We have little reason to expect that the Joint Government Ops Committee will reject Tennessee DEC’s proposed fracking rules, and some folks in the environmental community think we should let them go into effect while we bird dog the industry with site visits targeting violations of the new rules in the interest of documenting needed revisions to the rules in a year or so. Others think we should reject the proposed rules, and petition for new rule making, knowing that we have a lot more informed folks ready to drive that process than we did two years ago, and some think that we might challenge some of the more egregious provisions, like the arbitrary 200,000 gallon threshold for chemical reporting, public notice and well sampling on substantive grounds. We also are inspired by the recent bill introduced that would require full public notice of exploration and mining permits, and wish to push for similar legislation.

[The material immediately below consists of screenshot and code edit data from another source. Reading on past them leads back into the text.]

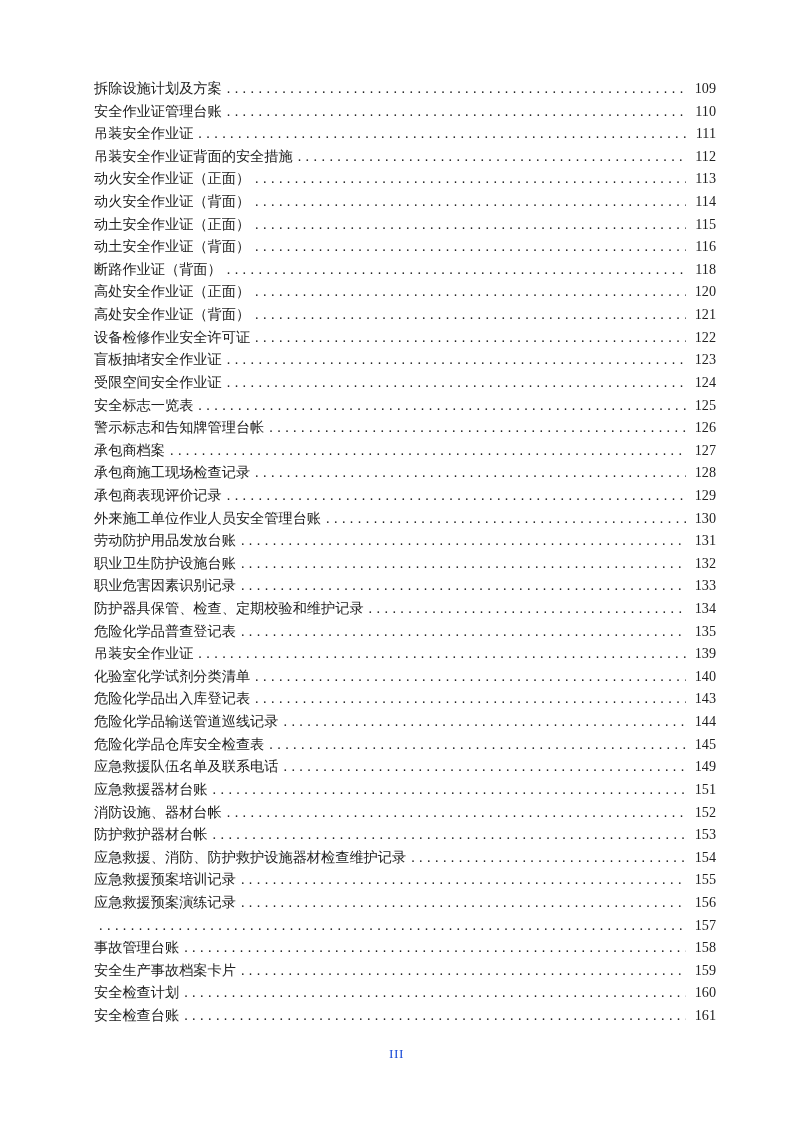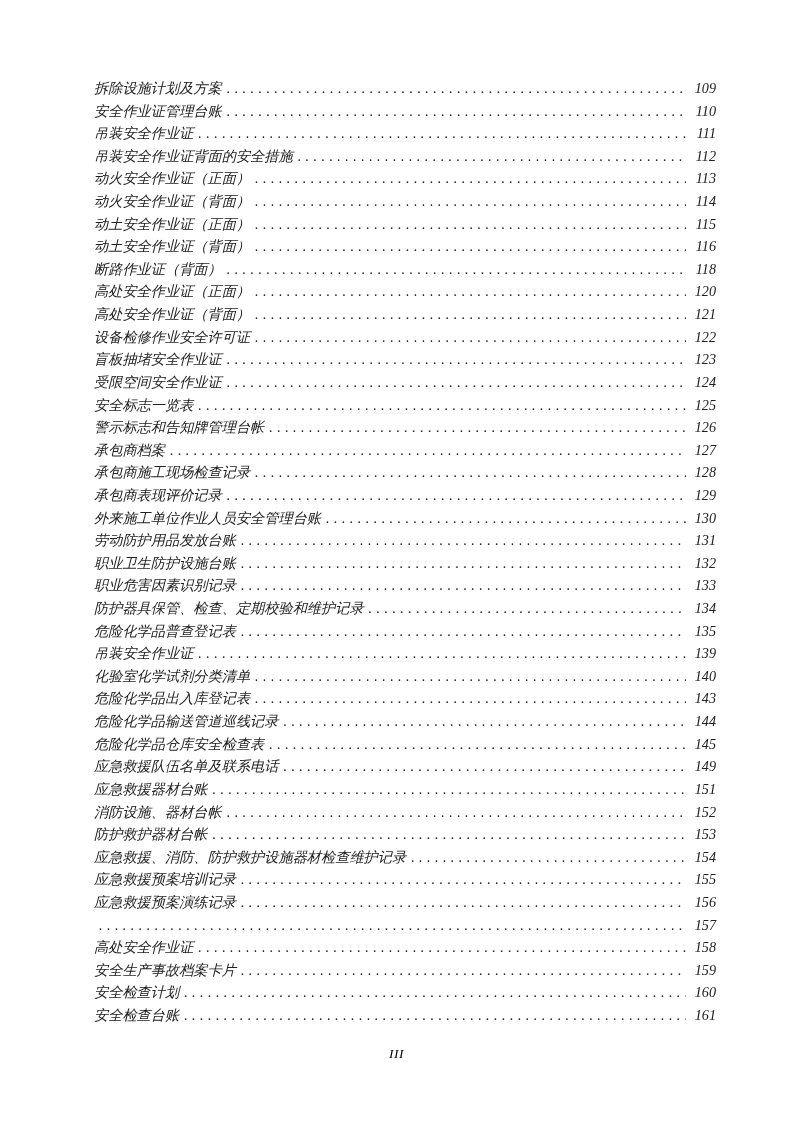--- a/index.html
+++ b/index.html
@@ -15,7 +15,6 @@
     font-family: "Liberation Serif", "DejaVu Serif", serif;
     color: #212121;
     overflow: hidden;
-    font-style: italic;
   }
   .toc {
     position: absolute;

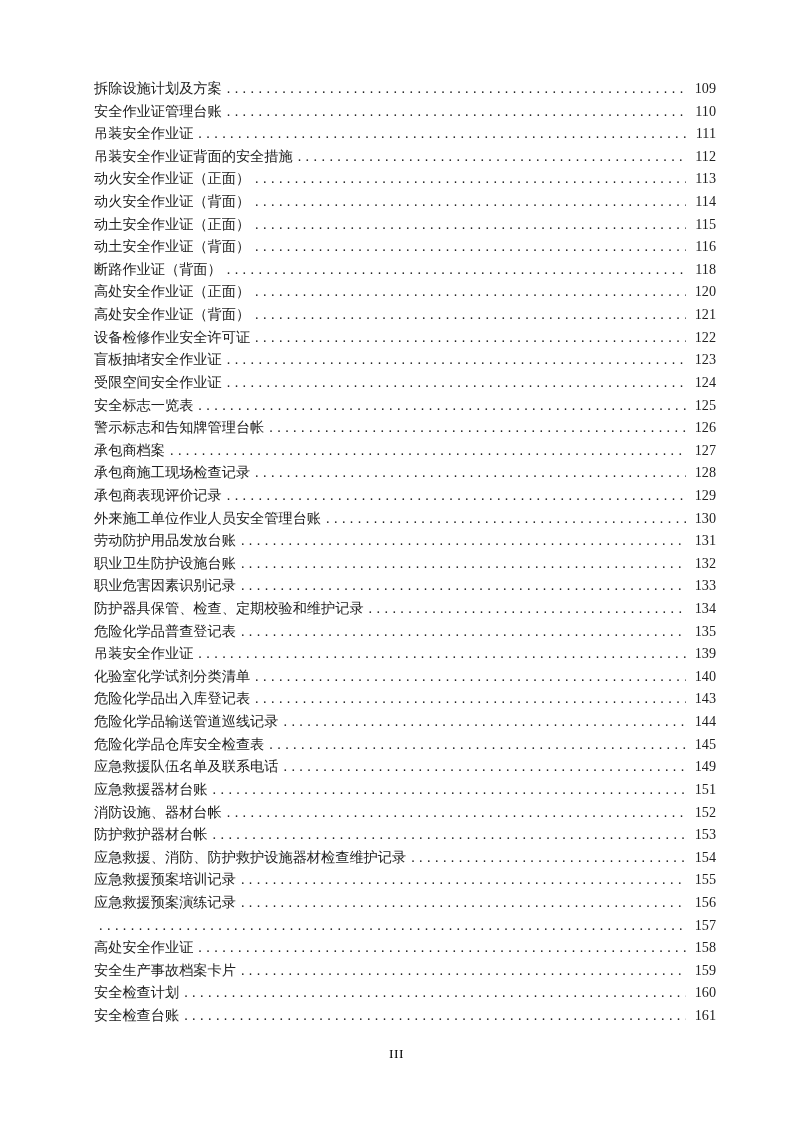--- a/index.html
+++ b/index.html
@@ -259,7 +259,7 @@
       <span class="toc-page">157</span>
     </div>
     <div class="toc-row">
-      <span class="toc-title">高处安全作业证</span>
+      <span class="toc-title">事故管理台账</span>
       <span class="toc-dots"></span>
       <span class="toc-page">158</span>
     </div>

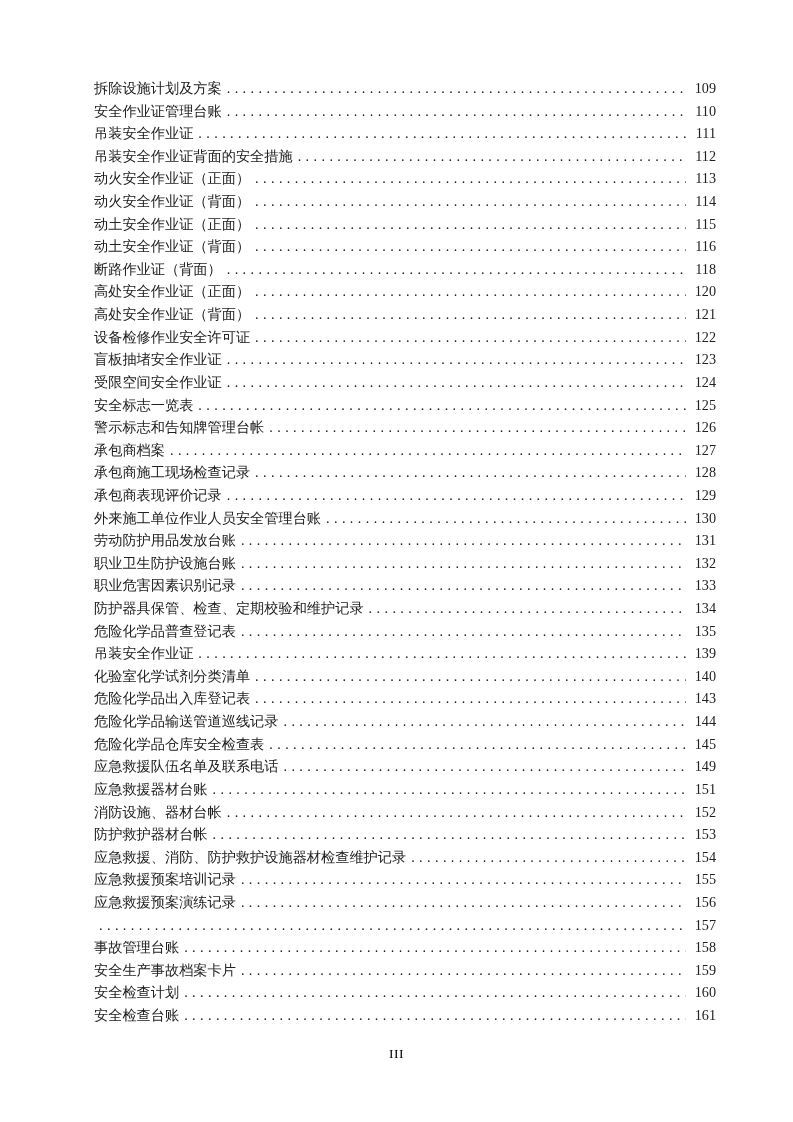--- a/index.html
+++ b/index.html
@@ -60,7 +60,7 @@
     text-align: center;
     font-size: 13.5px;
     letter-spacing: 0.5px;
-    color: #000000;
+    color: #1d4ed8;
   }
 </style>
 </head>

On the UT front, we’ll be watching the development of “research” parameters closely, turning folks out in opposition to future State Building Commission meetings and engaging UT students who are working on fossil fuel divestment campaigns on their campuses. We’ll also be documenting what is at stake on the Cumberland Forest and positioning ourselves to do a little research of our own.
In the field, Sierra Club, along with partners Frack Free Tennessee, United Mountain Defense and students from University of Tennessee at Knoxville, University of Tennessee at Chattanooga and Middle Tennessee State University, will be launching an aggressive site violation and water monitoring program this summer, visiting currently permitted sites on public lands across the state. Fruits of this work will be GIS mapping of the industry’s current presence in the state, outreach to impacted communities and constituent building in advance of next year’s legislative session.
In Chattanooga, Stop Fracking Around Chattanooga (SFAC) is rolling out a campaign to pass fracking bans in the Chattanooga City Council and Hamilton County Commission. SFAC will also be embarking on an aggressive landowner/constituent outreach campaign to advise folks of their landowner rights and the dangers of fracking to their quality of life. Their campaign raises awareness of the dangers of fracking in the Chattanooga Shale formation, which contains known concentrations of uranium and radon gas, as well as Chattanooga’s legacy of being once “The Most Polluted City in America” when Congress passed the Clean Air Act in 1970, and the numerous abandoned mines that are being mitigated into perpetuity at taxpayers expense.
Regionally, the Tennessee Chapter of the Sierra Club is networking with sister chapters and others in surrounding states to make sure that we are all sharing our experience with the industry and our state governments in the hopes of avoiding mutual pitfalls or missteps. Toward this end, I have arranged for time and space to have a regional discussion on fracking at the Heartwood Forest Council at Land Between the Lakes on Memorial Day weekend, May 24-27.
We are facing an invasion of the fracking industry. They have their eyes on exploiting oil and gas across two-thirds of Tennessee and we are the only ones that can, or will, stop them. At stake is our water quality, air quality, biodiversity, quality of life and the future of the planet. It is absolutely clear that we must leave all fossil carbon in the ground if we are to avert the worst of climate change. Think globally. Act locally. Join the fight.